Design Theory grounded in research into human psycho-neuro-physiological processes
Cognitively related somato-sensory and physiological changes, feelings and affects play key roles in designing and in theorising about designing and designs. There are several reasons for going down this path:
- Many designers and researchers insist on the importance of 'feelings', intuition and human values in designing (see, for example, Akin & Akin, 1996; Cross, 1990; Davies & Talbot, 1987; Galle & Kovács, 1996; Glegg, 1971; Kolodner & Wills, 1996; Lawson, 1990, 1993, 1994; Lera, 1983; Liu, 1996; Love, 1996, 1998a, 2001b; Tovey, 1997).
- Feelings and the neurology of affect in designing have been relatively neglected. Computational cognitive design theories have mainly focused on emotions, especially 'emotions as physiological expression of cognition' rather than exploring the underlying neurological phenomena and its relationship to information models of brain activities (see, for example, topic areas in ISRE, 2001; Picard, 1997; Sloman, 2001).

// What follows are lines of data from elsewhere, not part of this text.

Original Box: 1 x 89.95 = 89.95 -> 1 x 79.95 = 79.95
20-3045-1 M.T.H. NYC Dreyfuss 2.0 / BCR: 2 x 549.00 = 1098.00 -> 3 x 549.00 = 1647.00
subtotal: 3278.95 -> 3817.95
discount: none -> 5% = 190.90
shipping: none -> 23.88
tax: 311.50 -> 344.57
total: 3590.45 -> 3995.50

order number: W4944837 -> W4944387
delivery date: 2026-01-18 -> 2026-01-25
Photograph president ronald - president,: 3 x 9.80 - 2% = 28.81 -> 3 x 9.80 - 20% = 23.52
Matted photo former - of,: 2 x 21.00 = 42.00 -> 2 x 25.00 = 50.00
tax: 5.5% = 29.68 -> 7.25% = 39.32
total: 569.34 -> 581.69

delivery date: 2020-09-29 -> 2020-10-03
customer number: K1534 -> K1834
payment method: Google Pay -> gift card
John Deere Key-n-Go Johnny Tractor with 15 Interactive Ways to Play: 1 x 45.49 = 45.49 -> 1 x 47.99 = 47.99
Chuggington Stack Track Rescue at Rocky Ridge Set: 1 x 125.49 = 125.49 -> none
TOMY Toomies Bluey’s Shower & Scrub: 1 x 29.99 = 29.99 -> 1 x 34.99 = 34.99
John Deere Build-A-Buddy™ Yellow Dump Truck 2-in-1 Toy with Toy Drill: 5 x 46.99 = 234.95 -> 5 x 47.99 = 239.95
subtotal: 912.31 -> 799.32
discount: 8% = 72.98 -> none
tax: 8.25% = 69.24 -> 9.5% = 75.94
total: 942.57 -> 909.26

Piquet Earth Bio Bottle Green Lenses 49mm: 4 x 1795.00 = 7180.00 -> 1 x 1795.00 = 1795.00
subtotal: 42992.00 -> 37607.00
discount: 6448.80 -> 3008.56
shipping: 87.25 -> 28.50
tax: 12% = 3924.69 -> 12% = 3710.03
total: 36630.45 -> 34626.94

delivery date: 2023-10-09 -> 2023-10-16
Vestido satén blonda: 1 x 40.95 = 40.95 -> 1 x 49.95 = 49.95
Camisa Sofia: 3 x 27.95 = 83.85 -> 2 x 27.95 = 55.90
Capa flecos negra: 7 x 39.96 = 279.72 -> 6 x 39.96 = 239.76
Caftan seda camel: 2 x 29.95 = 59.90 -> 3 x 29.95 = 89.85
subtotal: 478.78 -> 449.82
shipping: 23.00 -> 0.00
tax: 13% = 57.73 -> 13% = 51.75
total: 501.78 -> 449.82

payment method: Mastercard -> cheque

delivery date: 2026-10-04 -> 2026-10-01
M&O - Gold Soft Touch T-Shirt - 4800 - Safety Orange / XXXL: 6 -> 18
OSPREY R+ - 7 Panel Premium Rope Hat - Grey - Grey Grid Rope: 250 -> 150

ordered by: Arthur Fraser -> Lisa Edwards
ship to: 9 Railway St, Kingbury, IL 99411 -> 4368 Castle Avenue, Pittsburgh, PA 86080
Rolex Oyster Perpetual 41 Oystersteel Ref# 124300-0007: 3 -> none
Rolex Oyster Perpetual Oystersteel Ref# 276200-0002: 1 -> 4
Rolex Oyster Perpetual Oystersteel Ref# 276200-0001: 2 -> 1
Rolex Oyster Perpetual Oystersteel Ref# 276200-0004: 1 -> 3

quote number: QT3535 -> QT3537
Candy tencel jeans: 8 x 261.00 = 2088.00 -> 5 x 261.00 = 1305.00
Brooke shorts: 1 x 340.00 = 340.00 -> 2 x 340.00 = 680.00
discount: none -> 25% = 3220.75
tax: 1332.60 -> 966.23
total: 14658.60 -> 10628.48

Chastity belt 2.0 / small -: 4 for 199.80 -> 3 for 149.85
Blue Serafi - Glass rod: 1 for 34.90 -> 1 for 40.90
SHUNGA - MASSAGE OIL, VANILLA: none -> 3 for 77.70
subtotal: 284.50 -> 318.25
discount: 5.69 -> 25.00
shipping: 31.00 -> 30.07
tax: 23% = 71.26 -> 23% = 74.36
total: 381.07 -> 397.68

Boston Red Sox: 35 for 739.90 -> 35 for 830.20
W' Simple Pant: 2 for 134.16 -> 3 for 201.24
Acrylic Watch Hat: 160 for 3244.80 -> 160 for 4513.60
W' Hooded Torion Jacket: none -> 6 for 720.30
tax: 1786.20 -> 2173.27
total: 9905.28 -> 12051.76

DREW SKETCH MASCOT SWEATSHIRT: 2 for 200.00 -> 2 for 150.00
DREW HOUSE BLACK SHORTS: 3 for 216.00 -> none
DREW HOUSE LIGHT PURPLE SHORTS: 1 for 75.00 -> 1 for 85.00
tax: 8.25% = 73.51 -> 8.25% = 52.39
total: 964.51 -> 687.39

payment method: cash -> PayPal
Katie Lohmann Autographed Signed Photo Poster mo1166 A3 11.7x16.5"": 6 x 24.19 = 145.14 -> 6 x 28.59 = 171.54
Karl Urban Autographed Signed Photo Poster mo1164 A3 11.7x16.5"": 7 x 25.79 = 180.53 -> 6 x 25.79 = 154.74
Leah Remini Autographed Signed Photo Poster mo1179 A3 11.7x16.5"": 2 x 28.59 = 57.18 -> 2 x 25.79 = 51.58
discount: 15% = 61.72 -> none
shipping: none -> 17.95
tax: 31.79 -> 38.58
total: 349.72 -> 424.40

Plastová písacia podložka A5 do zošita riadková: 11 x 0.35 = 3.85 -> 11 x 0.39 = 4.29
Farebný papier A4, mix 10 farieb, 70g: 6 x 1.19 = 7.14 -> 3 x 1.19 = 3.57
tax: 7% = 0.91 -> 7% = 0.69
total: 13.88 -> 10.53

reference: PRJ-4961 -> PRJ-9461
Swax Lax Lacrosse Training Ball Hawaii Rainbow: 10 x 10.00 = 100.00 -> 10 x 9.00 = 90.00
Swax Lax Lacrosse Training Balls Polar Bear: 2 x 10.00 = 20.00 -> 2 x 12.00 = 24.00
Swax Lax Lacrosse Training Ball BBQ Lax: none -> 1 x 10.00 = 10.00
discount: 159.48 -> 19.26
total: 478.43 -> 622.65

- Cognition-related somato-sensory processes, feelings, and to a much lesser extent, emotions and moods, underpin the moment to moment interplay of human closure processes crucial to undertaking, communicating and understanding designing and designs. Explaining closure requires going beyond theories based on information transformations and analysis (see, for example, Bastick, 1982; Dewey, 1959; Hamlyn, 1990; Rosen, 1980) (Fleckenstein, 1992; Ryle, 1990).
- Increasing neurological evidence points to affect, as physiologically based somato-sensory processes, being an important element of all human functioning (see, for example, Fleckenstein, 1992; Kiehl, Liddle, & Hopfinger, 2000).
- Understanding human somato-sensory processes is significant to creating computational models of creative design cognition because it offers a more sophisticated working model for how designers create concepts (and scientific theories) and identify optimal solutions error checked against complex criteria (Davis, 2000, 2001; Love, 2000).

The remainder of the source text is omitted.